The term ‘lived experience ‘ has been on my mind recently. I have been mulling over the term like rolling a marble between my fingers, but have struggled to articulate the tension I feel about it. The definition of ‘lived experience’ in the sense I am discussing is, ‘Personal knowledge about the world gained through direct, first-hand involvement in everyday events rather than through representations constructed by other people’ (Oxford Reference Dictionary).
This concept and label has gained traction in the charity sector, as well as in research, to refer to the expertise individuals develop by experiencing issues first-hand themselves. The type of experience valued depends on the organisation’s aims- but charities may seek to include those with ‘lived experience’ (also called victims or survivors depending on perspective and preference) in their activities, events, planning etc. The extent varies, but the attitudinal shift is typified in the slogan ‘Nothing about us, without us’, broadly meaning that policy work should happen with the involvement of the people it directly affects.

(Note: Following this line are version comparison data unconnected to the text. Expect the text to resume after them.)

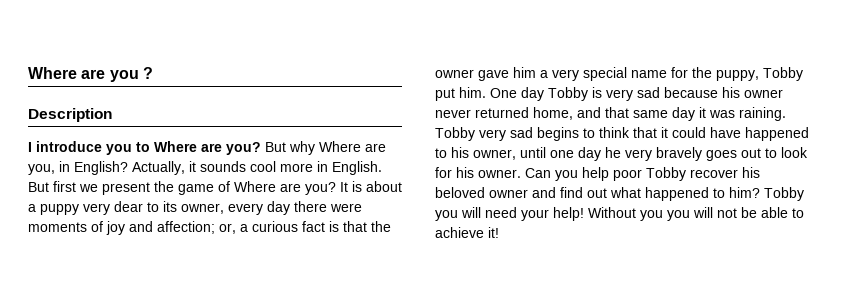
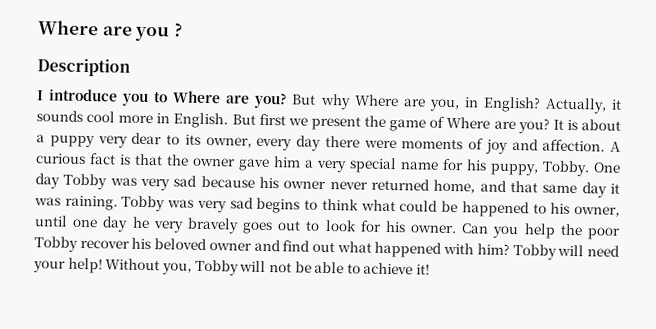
- It is about a puppy very dear to its owner, every day there were moments of joy and affection; or, a curious fact is that the owner gave him a very special name for the puppy, Tobby put him.
+ It is about a puppy very dear to its owner, every day there were moments of joy and affection. A curious fact is that the owner gave him a very special name for his puppy, Tobby.
- One day Tobby is very sad because his owner never returned home, and that same day it was raining.
+ One day Tobby was very sad because his owner never returned home, and that same day it was raining.
- Tobby very sad begins to think that it could have happened to his owner, until one day he very bravely goes out to look for his owner.
+ Tobby was very sad begins to think what could be happened to his owner, until one day he very bravely goes out to look for his owner.
- Can you help poor Tobby recover his beloved owner and find out what happened to him?
+ Can you help the poor Tobby recover his beloved owner and find out what happened with him?
- Tobby you will need your help!
+ Tobby will need your help!
- Without you you will not be able to achieve it!
+ Without you, Tobby will not be able to achieve it!

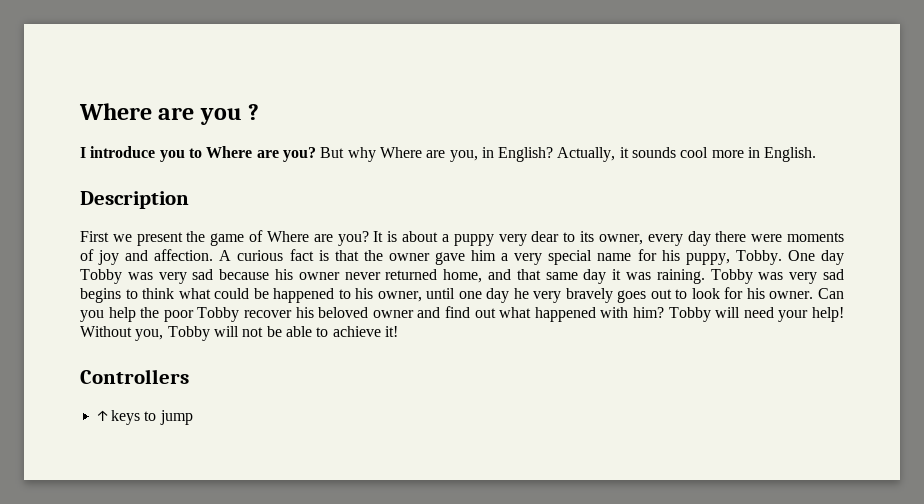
- Description
- Actually, it sounds cool more in English. But first we present the game of Where are you?
+ Actually, it sounds cool more in English.
+ Description
+ First we present the game of Where are you?
+ Controllers
+ ↑ keys to jump

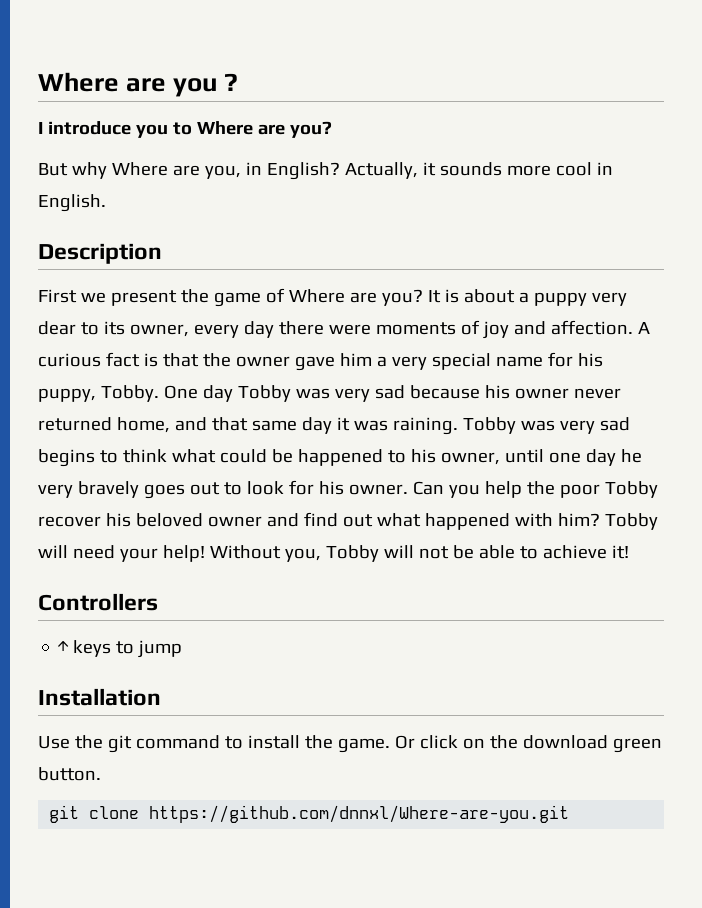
- I introduce you to Where are you? But why Where are you, in English?
+ I introduce you to Where are you?
+ But why Where are you, in English?
- Actually, it sounds cool more in English.
+ Actually, it sounds more cool in English.
+ Installation
+ Use the git command to install the game. Or click on the download green button.
+ git clone https://github.com/dnnxl/Where-are-you.git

One of the common rebuttals to the term and concept is the idea that everyone who has lived has some form of lived experience. It’s a term that privileges some lives over others. And indeed, it is meant to, it was developed as an idea to include those without the formal qualifications say in domestic violence practice or law etc, but instead centres those who have lived and breathed it. So, the idea was that lived experience was given a status.

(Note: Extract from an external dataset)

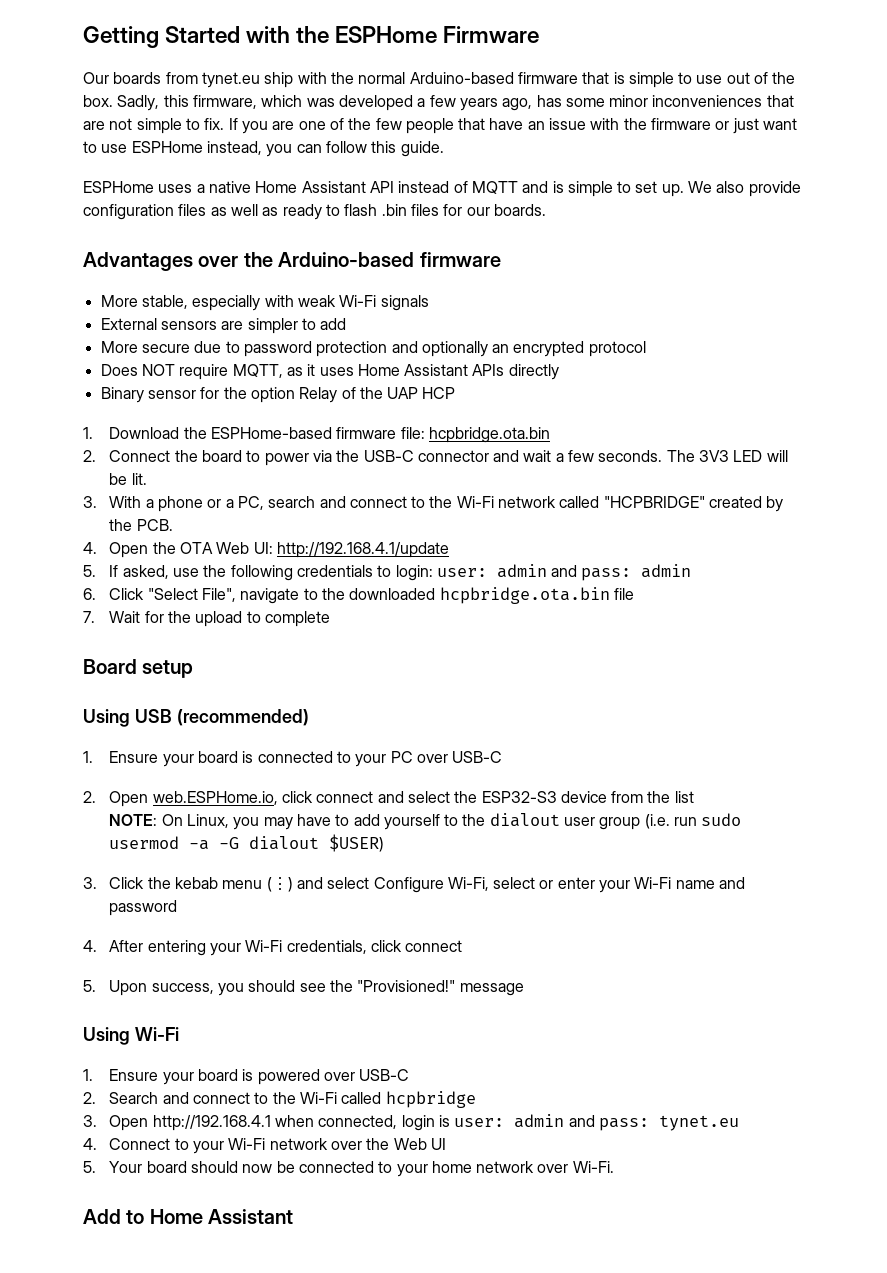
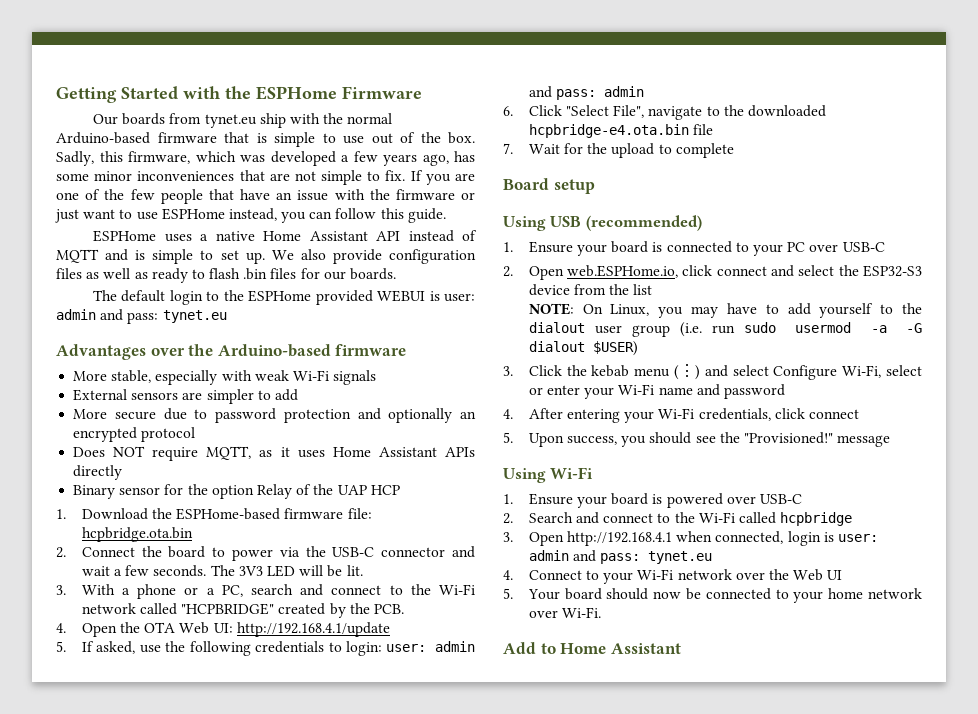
+ The default login to the ESPHome provided WEBUI is user: admin and pass: tynet.eu
- 6. Click "Select File", navigate to the downloaded hcpbridge.ota.bin file
+ 6. Click "Select File", navigate to the downloaded hcpbridge-e4.ota.bin file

But recently, for various reasons, I have been taking issue with the past tense of this phrase. Lived. it implies the past. Over. Ended. A life survived and reflected back on.
And let’s face it, many charities who book a ‘lived experience’ speaker, or ‘expert by experience’ don’t expect someone actively (currently) affected by trauma. It is this distance implied by the term that makes it able to be professionalised or packaged. To be able to tell stories of the past. And I have considered this myself in research planning. We consider whether to invite participants who have had distance between themselves and the traumatic event, so they are more able to cope with talking about it. We don’t want to cause further distress.
The connection between the lived experience of the past and the future has been linked through the ACEs study/findings. It gained traction precisely because it forged links between issues of childhood adversity and an increased likeliness of a range of impacts, such as mental health problems later in life. This suits risk-assessing culture and practice, but I don’t see much recognition in general healthcare or workplaces. Remember, the study was initially carried out for private healthcare insurance to predict future costs. It wasn’t designed for compassion over a lifetime.
Anyway, as I have been chewing this over, I’ve been left wondering… What about the middle bit between, also known as ‘the dash’ in the poem about life and death by Linda Ellis. ‘Lived’ experience could explain past trauma and ACEs can predict the future impact. What about the messiness of life in-between?
I’ve been thinking about this as the stone dropped into the river and the ripples.

Now I want to think this through specifically for child survivors of DVA. We have the pebbles dropping in childhood. Then the ACE’s framework gives us some understanding of the ripples on the outer edge with the oft cited facts such as that those with 4 or more ACEs have 2x the level of liver disease, 3x the level of adult smoking, 4.5x more likely to develop depression etc etc.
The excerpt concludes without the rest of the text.